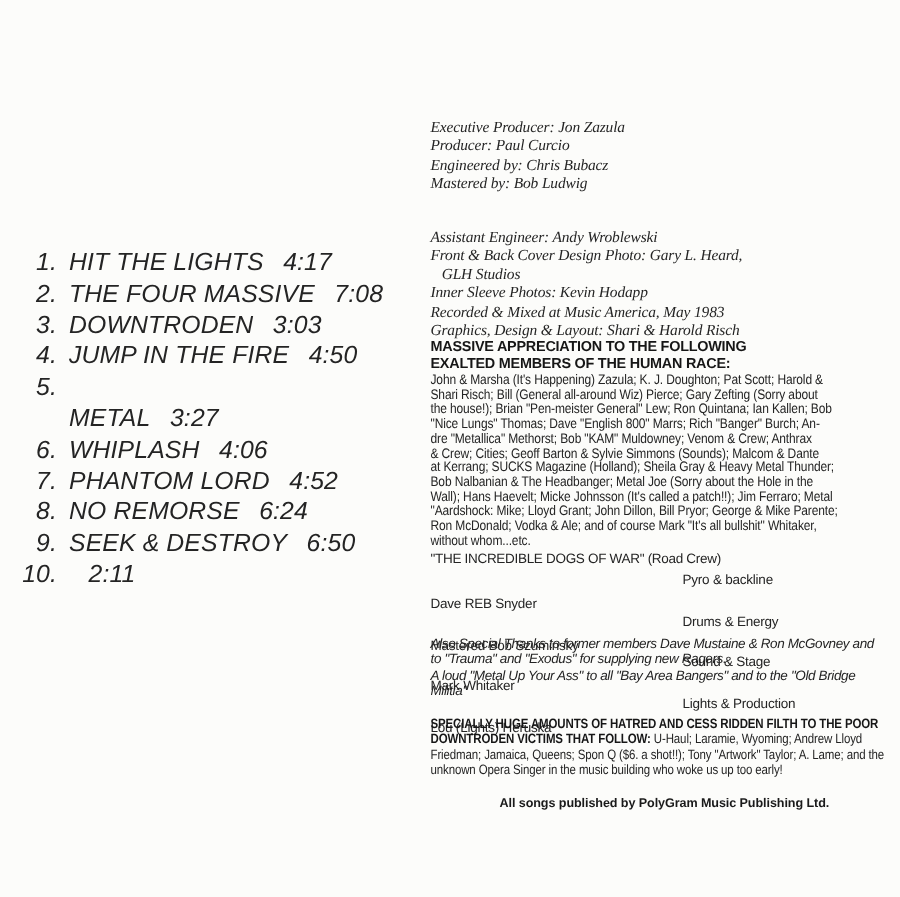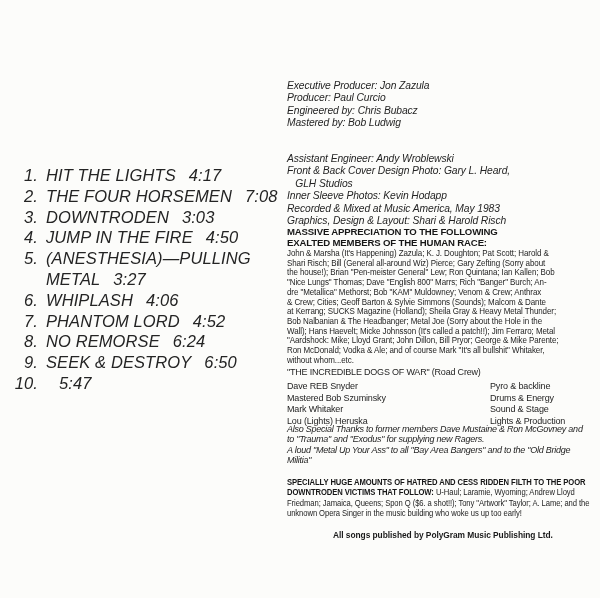"Executive Producer: Jon Zazula" .it { font-family: none -> Liberation Serif, serif }
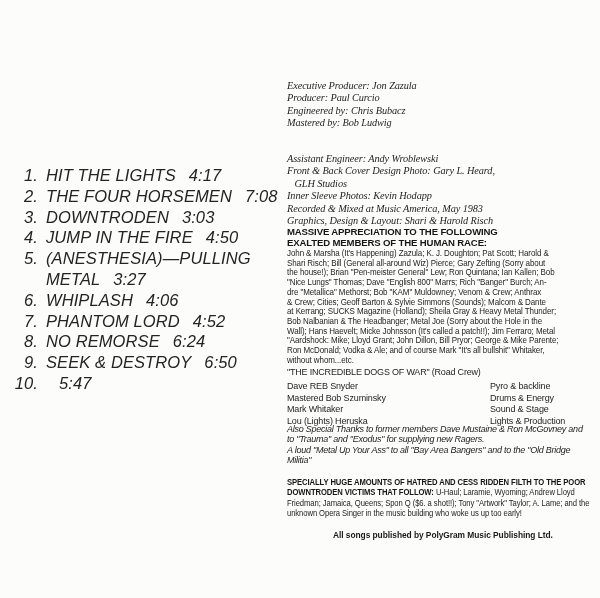"THE FOUR HORSEMEN" span.ttitle { text: HORSEMEN -> MASSIVE }
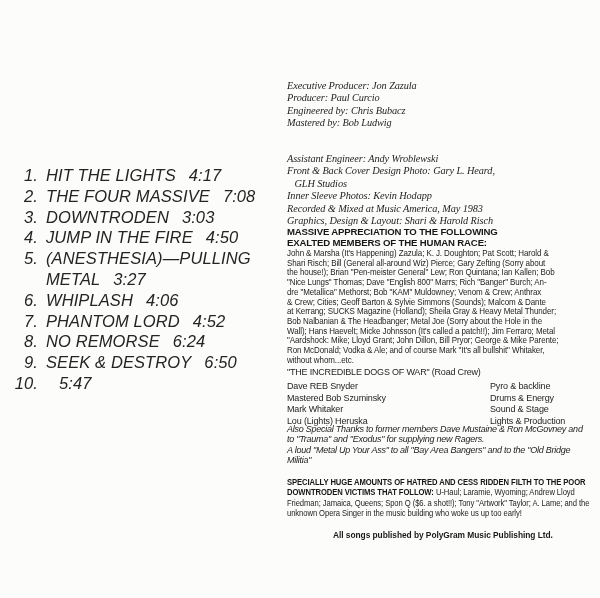"(ANESTHESIA)—PULLING" span.ttitle { html: <span>(ANESTHESIA)—PULLING</span> -> none }
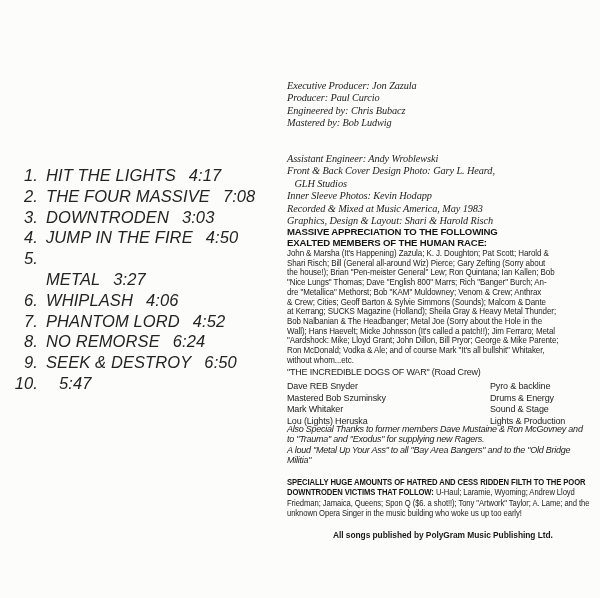"5:47" span.ttime { text: 5:47 -> 2:11 }
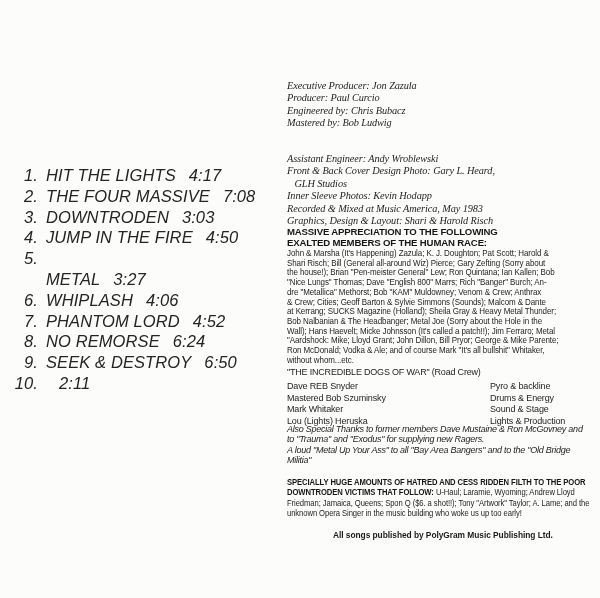"Dave REB Snyder" .crew-name { margin-top: none -> 16px; width: 203px -> 168px }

#####

§ **Problem description**
From the first line to the last, repeat the records exactly. Leave out the pictures.

§ **Output for this task**
"Executive Producer: Jon Zazula" .it { font-family: none -> Liberation Serif, serif }
"THE FOUR HORSEMEN" span.ttitle { text: HORSEMEN -> MASSIVE }
"(ANESTHESIA)—PULLING" span.ttitle { html: <span>(ANESTHESIA)—PULLING</span> -> none }
"5:47" span.ttime { text: 5:47 -> 2:11 }
"Dave REB Snyder" .crew-name { margin-top: none -> 16px; width: 203px -> 168px }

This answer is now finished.